CatchUp helper for skipping to target offset

The catchUp helper skips records between the index entry and the target offset:

func (s *Segment) catchUp(r io.Reader, target uint64) (io.Reader, error) {
    for {
        header := make([]byte, 12)
        if _, err := io.ReadFull(r, header); err != nil {
            return nil, err
        }

        offset := binary.BigEndian.Uint64(header[0:8])
        msgLen := binary.BigEndian.Uint32(header[8:12])

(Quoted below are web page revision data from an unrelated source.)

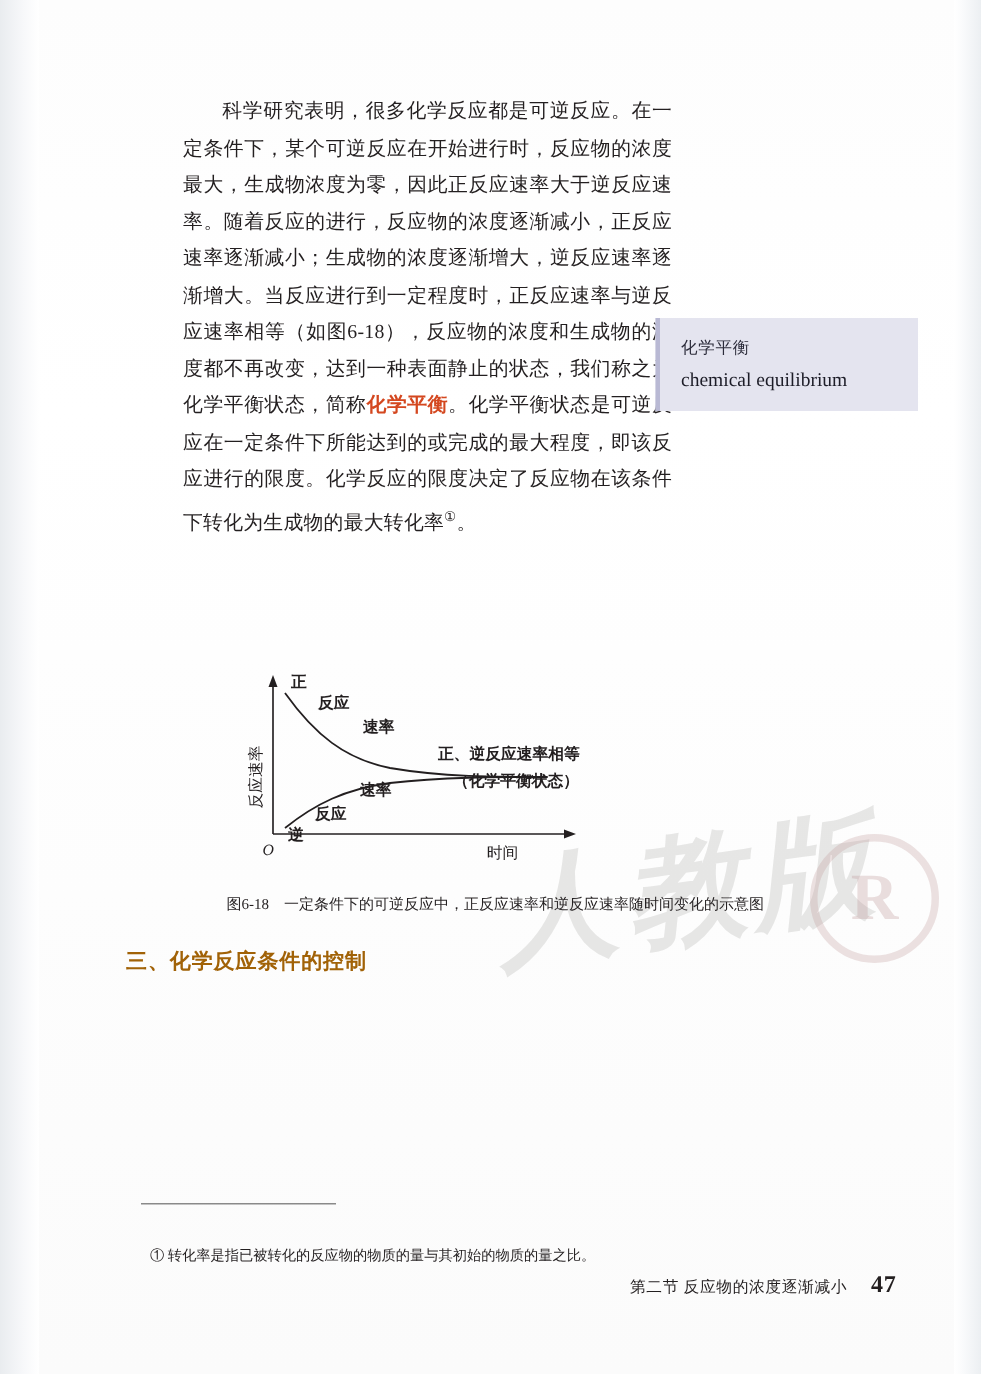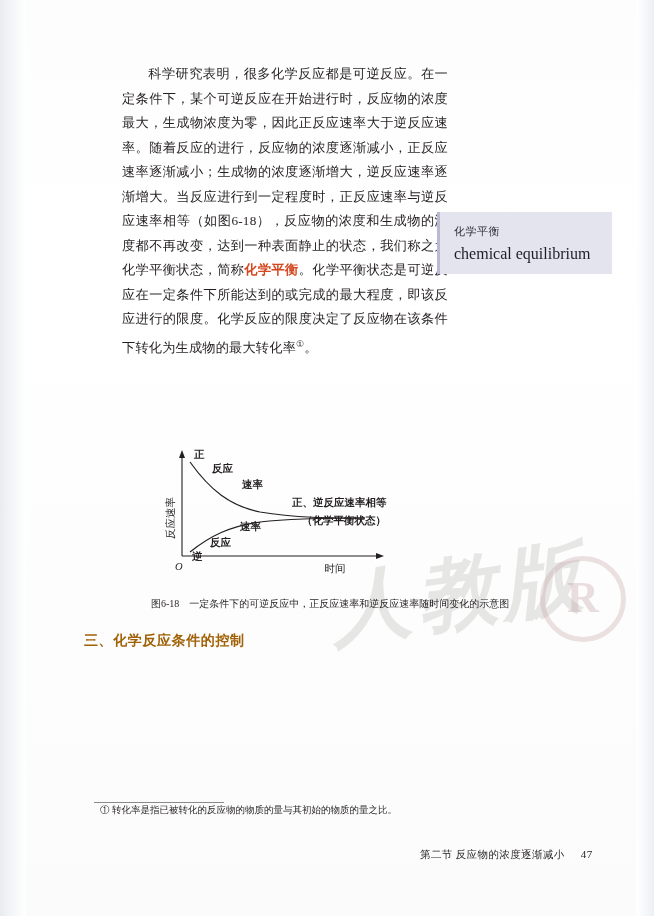"chemical equilibrium" .glossary .g-en { font-size: 16px -> 13px }
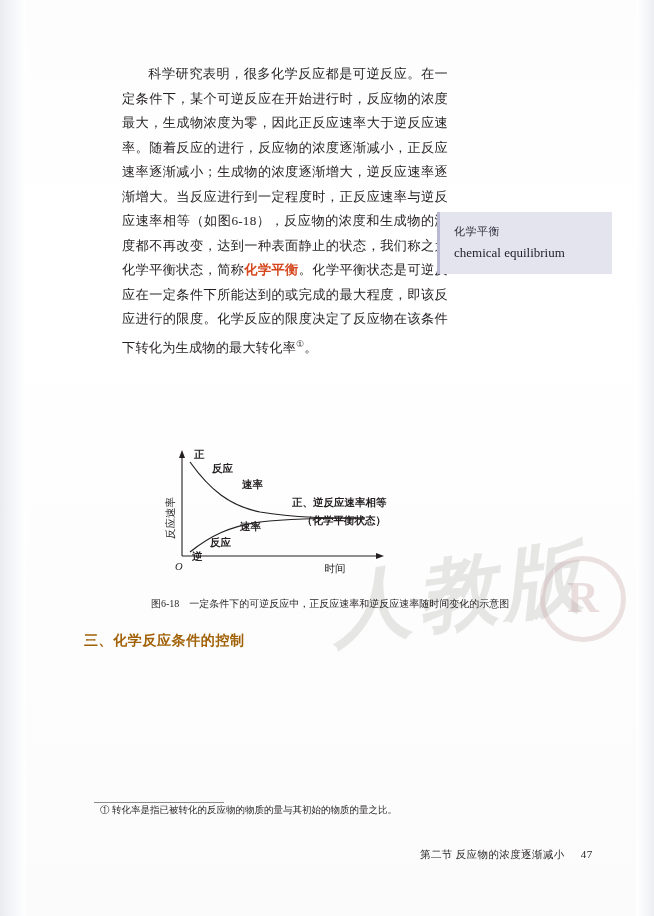"① 转化率是指已被转化的反应物的物质的量与其初始的物质的量之比。" .footnote { top: 802px -> 830px }
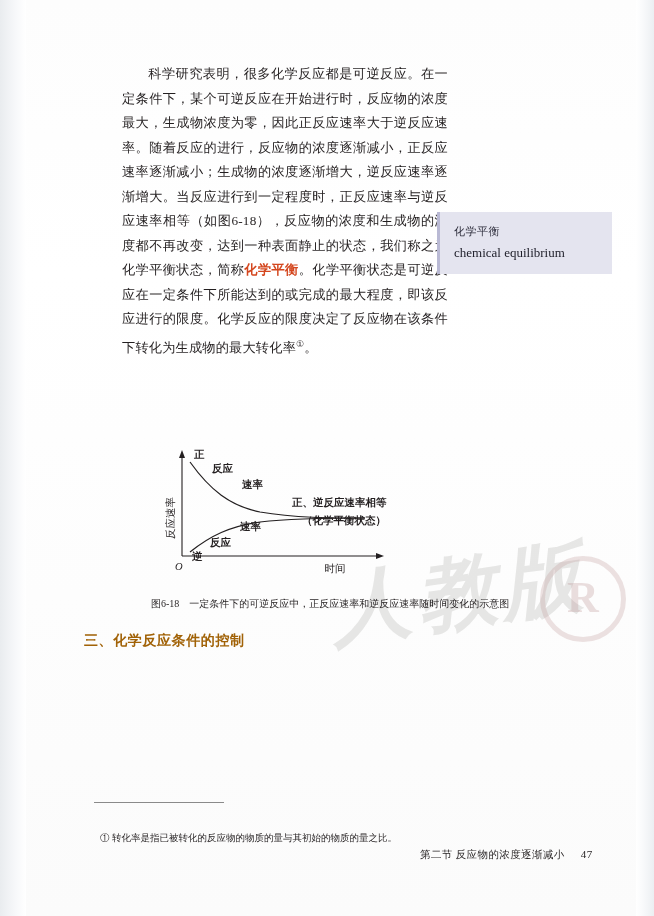"47" .footer .pg { font-size: 11px -> 16px; font-weight: none -> bold }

        if offset >= target {
            // Found the start — join the header back with the rest of the stream
            return io.MultiReader(bytes.NewReader(header), r), nil
        }

        // Not there yet, skip the payload
        if _, err := io.CopyN(io.Discard, r, int64(msgLen)); err != nil {
            return nil, err
        }
    }
}

Step 9: Implement segment recovery on restart

Recovery process overview

When the process restarts, it must recover existing segments. LoadExistingSegment opens the .log and .idx files and calls Recover to discover the true NextOffset and writePos:

func LoadExistingSegment(baseOffset uint64, dir string) (*Segment, error) {
    logFilePath := filepath.Join(dir, formatLogFileName(baseOffset))
    logFile, err := os.OpenFile(logFilePath, os.O_RDWR|os.O_APPEND, 0644)
    if err != nil {
        return nil, err
    }

    indexFilePath := filepath.Join(dir, formatIndexFileName(baseOffset))
    index, err := OpenIndex(indexFilePath)
    if err != nil {
        logFile.Close()
        return nil, err
    }
    segment := &Segment{
        BaseOffset: baseOffset,
        NextOffset: baseOffset,
        logFile:    logFile,
        index:      index,
    }
    if err := segment.Recover(); err != nil {
        logFile.Close()
        index.Close()
        return nil, err
    }
    return segment, nil
}

Recover method with validation and truncation

The Recover method starts from the last known index entry, scans forward using a buffered reader, validates each record, and truncates at the last valid position:

func (s *Segment) Recover() error {
    var (
        startPos   int64 = 0
        nextOffset       = s.BaseOffset
    )

    // 1. Start from the last healthy index entry
    lastEntry, ok := s.index.Last()
    if ok {
        startPos = int64(lastEntry.Position)
        nextOffset = s.BaseOffset + uint64(lastEntry.RelativeOffset)
    }

    // 2. Seek to the checkpoint
    if _, err := s.logFile.Seek(startPos, io.SeekStart); err != nil {
        return errs.ErrSeekFailed(err)
    }

    // Buffered reader for recovery — avoids thousands of small read syscalls
    reader := bufio.NewReader(s.logFile)
    currPos := startPos
    currOffset := nextOffset

    for {
        // Read Header: [Offset: 8][Len: 4]
        header, err := reader.Peek(12)
        if err != nil {
            if err == io.EOF || err == io.ErrUnexpectedEOF {
                break
            }
            return err
        }

        recOffset := binary.BigEndian.Uint64(header[0:8])
        recLen := binary.BigEndian.Uint32(header[8:12])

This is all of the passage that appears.